When the inside goes dark.

Lately, I’ve noticed something unsettling—something I’ve never quite felt before.

Everything inside me is still dark.

Not just the outside world—I’ve been living in total blindness for a long time, with no eyes and no physical sight. But I’ve always had an eternal visual world inside me. I see colors and shapes without needing to see the outside. That world has been my comfort. My light. My truth.

But something has changed.
The bright colors are gone.
No vivid reds. No deep purples. No glowing white light.
Just a heavy, unmoving gray—
with yellow barely floating through, and even that is slow and dull.

I don’t know where the rest of it went.
I don’t know why it’s not coming back.

And it’s confusing, because on the outside, I’m doing fine.
I actually feel excited.
Today, I’ve been cleaning up my bedroom—throwing out old Braille magazines that I don’t need anymore, making space, clearing out clutter. It feels good.
Like a fresh start. A reset. I’m smiling, I’m grounded, I’m energized.

But on the inside…
Silence.
Stillness.
And darkness.

I’m not sad. I’m not afraid.
But I am wondering what this means.
Does something in my internal world need rest, too?
Or is this a new chapter of how my blindness—and my brain—are changing?

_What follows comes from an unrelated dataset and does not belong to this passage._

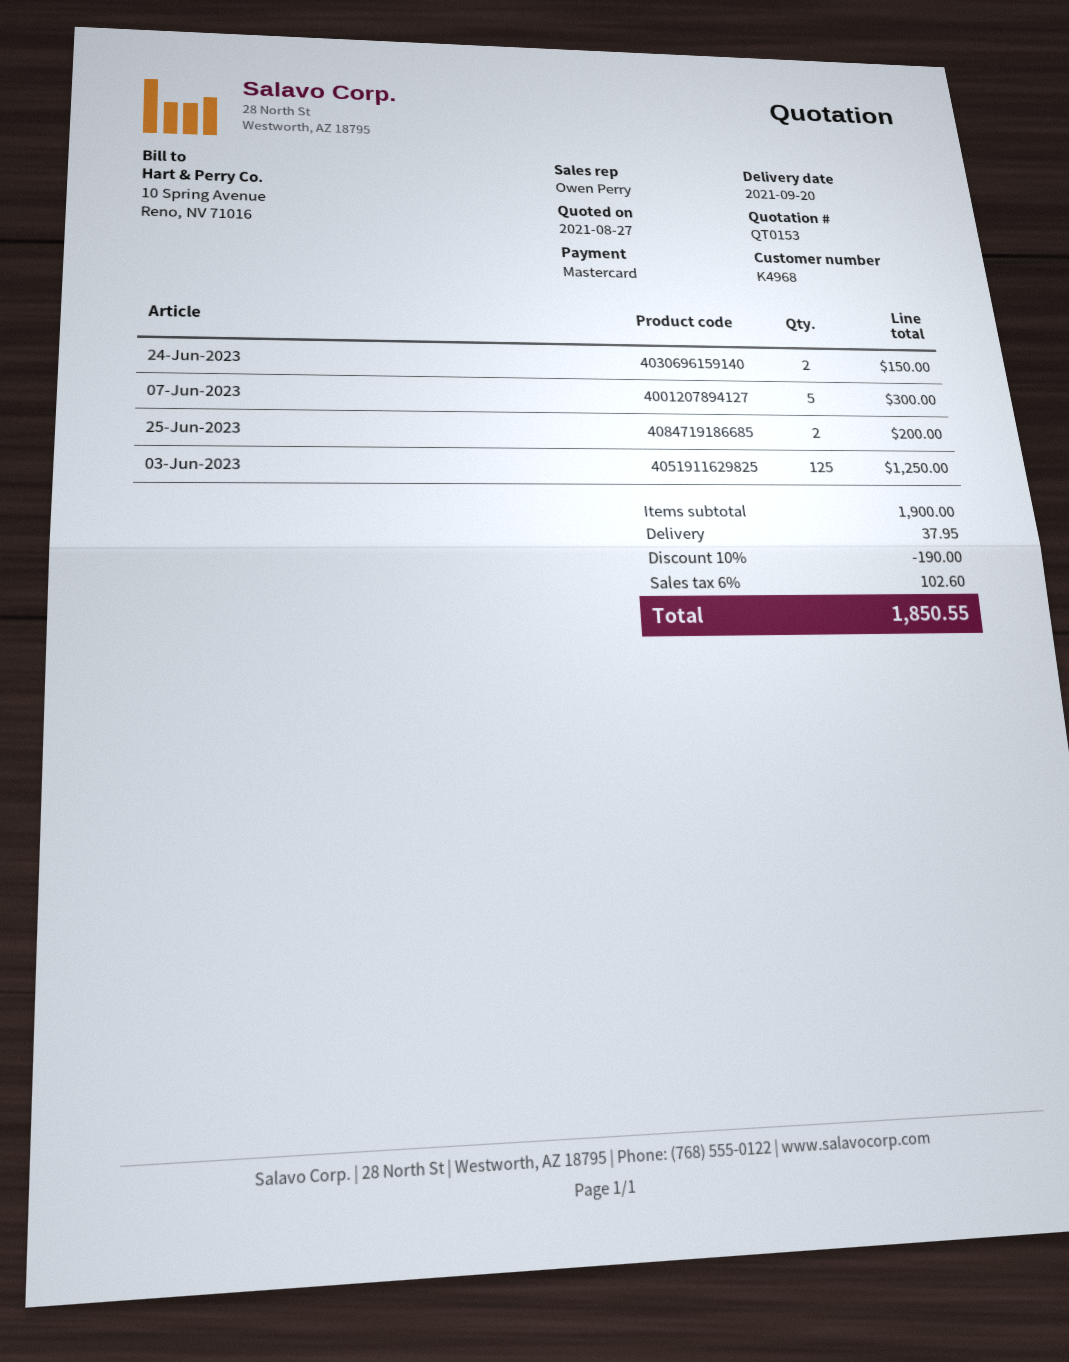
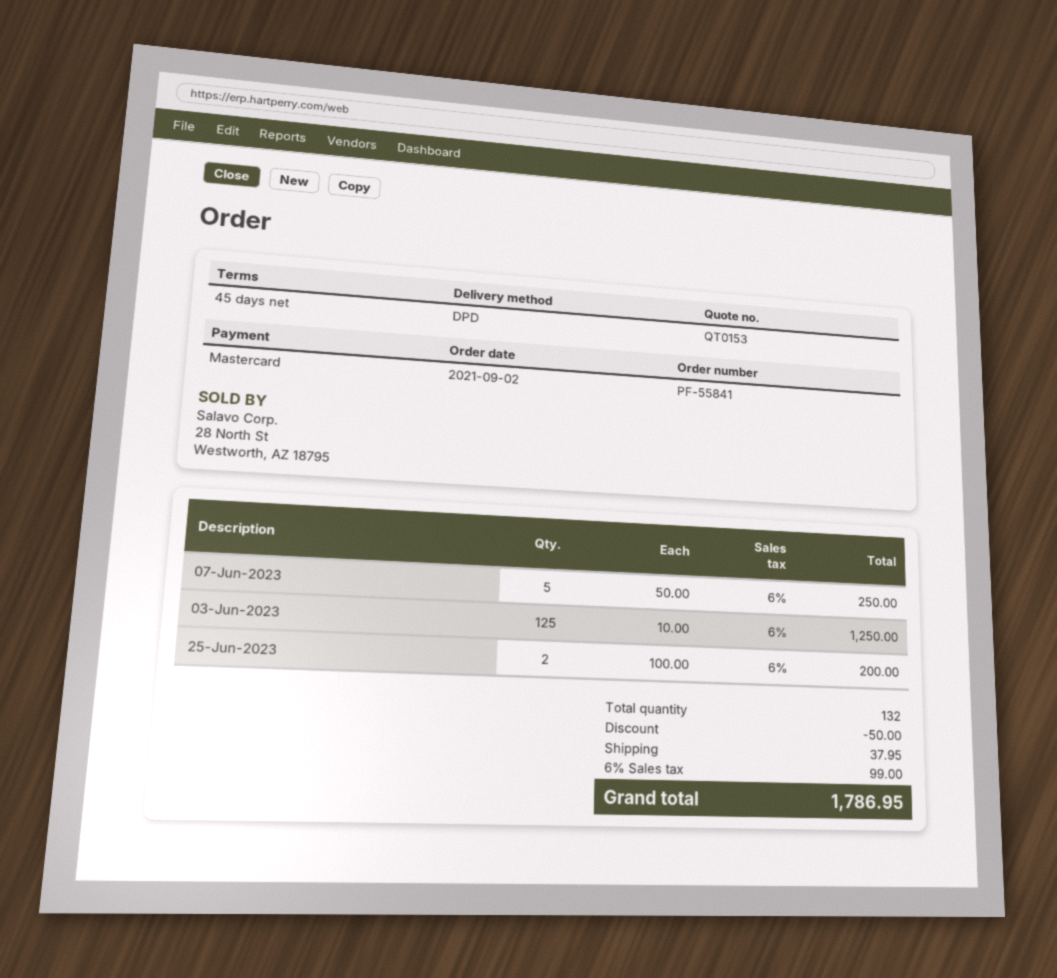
24-Jun-2023: 2 for 150.00 -> none
07-Jun-2023: 5 for 300.00 -> 5 for 250.00
discount: 190.00 -> 50.00
tax: 6% = 102.60 -> 6% = 99.00
total: 1850.55 -> 1786.95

I’m writing this down because I promised myself I would share the truth of what it’s like to live this way. Even the quiet days. Even the in-between days. Even the ones where the light seems to step away.

I’ve seen so much in the dark. Maybe this darkness is just making space for the next thing I’m meant to see.

I’ll wait. I’ll be still. And I’ll keep watching—with or without sight.